In Giles Goat-Boy, this all worked, because the tension between Barth’s impressive craftsmanship and his silliness felt like a deliberate balancing act. The combined effect was uncanny, like the book was a religious text from some unfinished draft of our own universe. In Chimera, the same tension just feels dumb. The story is about mythology (it is a retelling of several myths), but Barth’s interest in Barth obscures Barth’s interest in myth almost entirely. Scheherazade, Perseus, Bellerophon and numerous other mythic figures discuss literature like grad students (some of them before the invention of writing — they wonder aloud at this paradox, which only distances us further from their impossible situation). They parrot Barthian slogans (comparisons between literature and sex, the phrase “passionate virtuosity”).

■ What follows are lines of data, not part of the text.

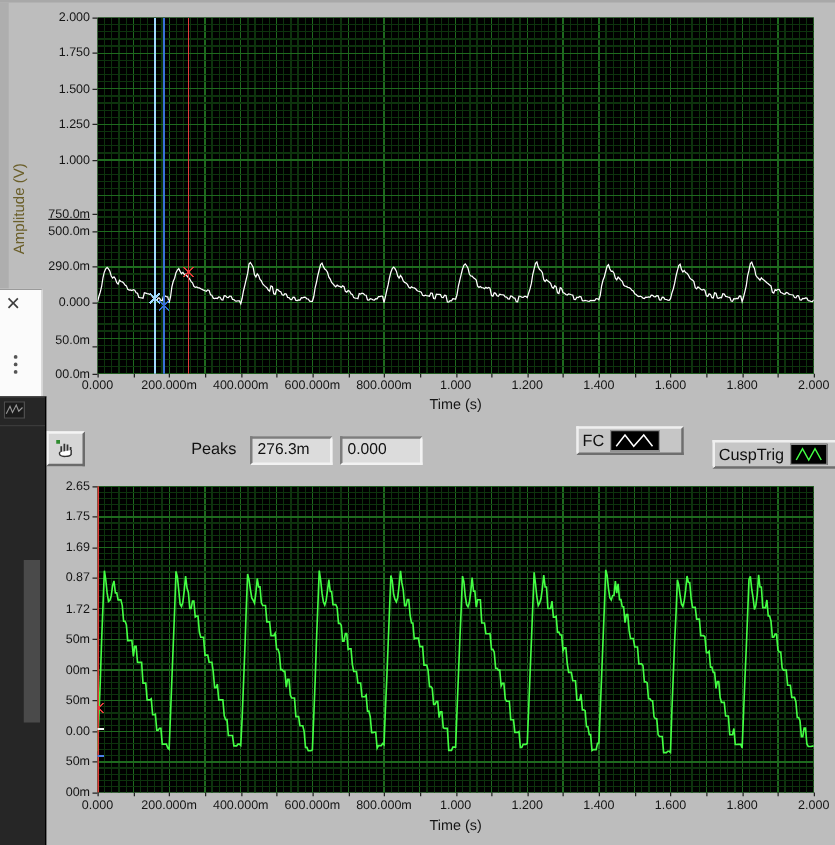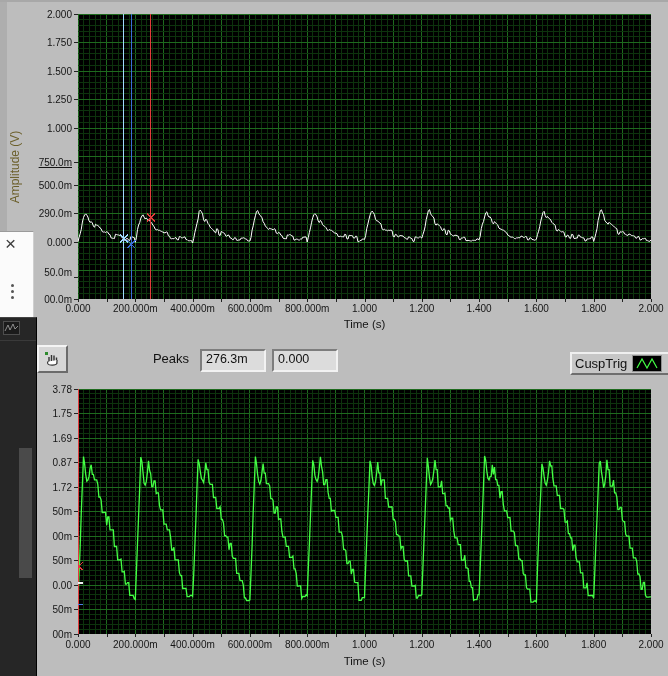"750.0m" div.yrow { top: 141px -> 150px }
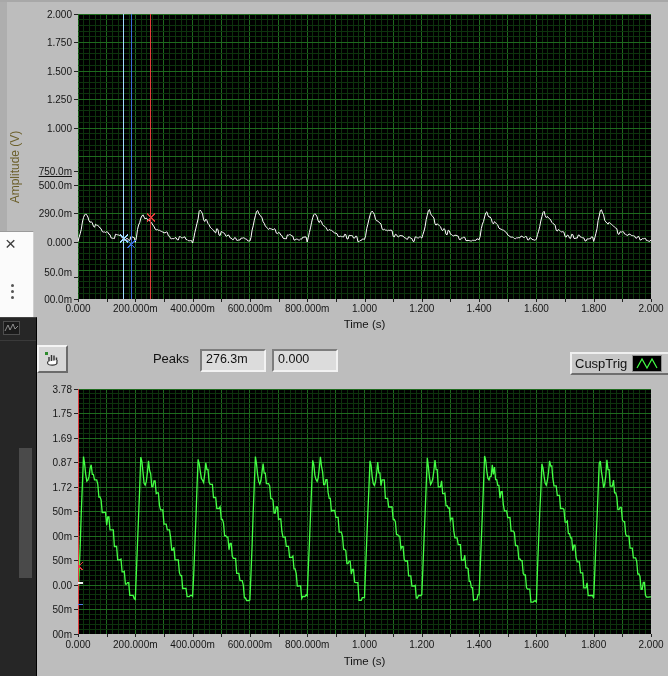"FC" div.abs { html: none -> <div> <span>FC</span> <span> <svg> <polyline></polyline> </svg> </span> </div> }
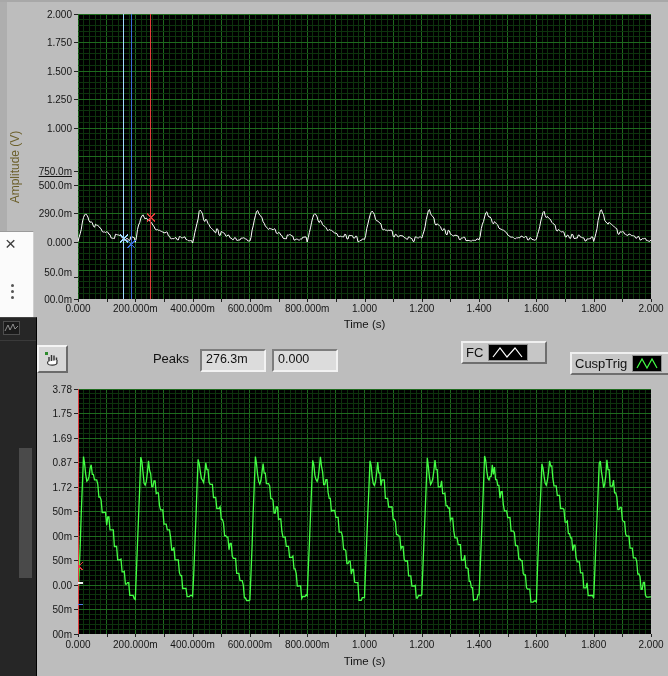"3.78" span.ylabel { text: 3.78 -> 2.65 }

Historical accuracy is not just ignored but flouted: Scheherazade was “Homecoming Queen, valedictorian-elect, and a four-letter varsity athlete”; ancient Greeks drink Metaxa; Amazons talk like modern feminists and a gay man (in ancient Greece, yes) has a ridiculous lisp. (This list is a pretty representative sample of the book’s boringly irreverent “humor.”) Everyone sounds like they’re from the 1970s.
Well that just sounds like a silly book, doesn’t it? And what’s wrong with that? Why can’t I lighten up? Well, because it’s not very funny, for one thing. But more importantly, Barth really has higher ambitions. He doesn’t just want to joke around — he wants to make a new kind of art that takes all the old ones into detached consideration (hence this knowing, winking attitude toward ancient myths) and spits out some trans-historical ideal (both Chimera and GGB involve computers that chew up texts and produce mechanically optimized literature). But in his desire to be knowing and metafictional and above-it-all, Barth can’t bring himself to create plausible — or even vivid or interesting — characters. It’s hard to relate to someone who’s constantly in flux, arguing with the author about lit theory here, acting like some 20th-century stereotype for laughs there, never showing much of a coherent personality. Barth’s most famous books have naive protagonists (Ebenezer Cooke and George the Goat-Boy), which works well with his style, since innocent characters provide a nice reference point in the weird, shifting worlds he creates. Without his innocents, the reader has nothing to grab onto — they’re left adrift in a protean world of John Barth clones, bantering about their writerly anxieties, taking on many forms but capturing none of the wild variance of the real world. (The past is a foreign country — but in Barth’s hands even the ancient Greeks are less foreign than his next-door neighbors, in that his next-door neighbors aren’t him.)
I will give Barth another chance sometime. But not for a long while. (His next big book after Chimera is called LETTERS, and consists of Barth and characters from his other books sending each other letters for 800 pages. Oh, joy.)